»»

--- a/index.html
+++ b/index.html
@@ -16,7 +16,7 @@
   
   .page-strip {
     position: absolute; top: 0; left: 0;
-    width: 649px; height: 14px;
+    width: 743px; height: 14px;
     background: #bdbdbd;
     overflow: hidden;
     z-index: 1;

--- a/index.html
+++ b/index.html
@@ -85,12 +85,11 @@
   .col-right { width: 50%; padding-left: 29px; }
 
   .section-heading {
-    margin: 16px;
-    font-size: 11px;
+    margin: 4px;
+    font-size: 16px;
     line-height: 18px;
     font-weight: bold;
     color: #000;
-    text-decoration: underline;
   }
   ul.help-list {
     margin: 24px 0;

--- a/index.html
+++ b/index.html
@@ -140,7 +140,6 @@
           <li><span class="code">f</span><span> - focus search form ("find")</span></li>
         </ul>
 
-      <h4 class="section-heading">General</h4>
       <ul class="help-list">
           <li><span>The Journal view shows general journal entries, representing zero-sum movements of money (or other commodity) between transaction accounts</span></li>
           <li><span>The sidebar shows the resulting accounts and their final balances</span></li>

««

Work order:
Exactly as written, give again every line from the one containing "line-height: 18px;" through the last line of the material above, and no other lines.

The completed task:
     line-height: 18px;
     font-weight: bold;
     color: #000;
-    text-decoration: underline;
   }
   ul.help-list {
     margin: 24px 0;

--- a/index.html
+++ b/index.html
@@ -140,7 +140,6 @@
           <li><span class="code">f</span><span> - focus search form ("find")</span></li>
         </ul>
 
-      <h4 class="section-heading">General</h4>
       <ul class="help-list">
           <li><span>The Journal view shows general journal entries, representing zero-sum movements of money (or other commodity) between transaction accounts</span></li>
           <li><span>The sidebar shows the resulting accounts and their final balances</span></li>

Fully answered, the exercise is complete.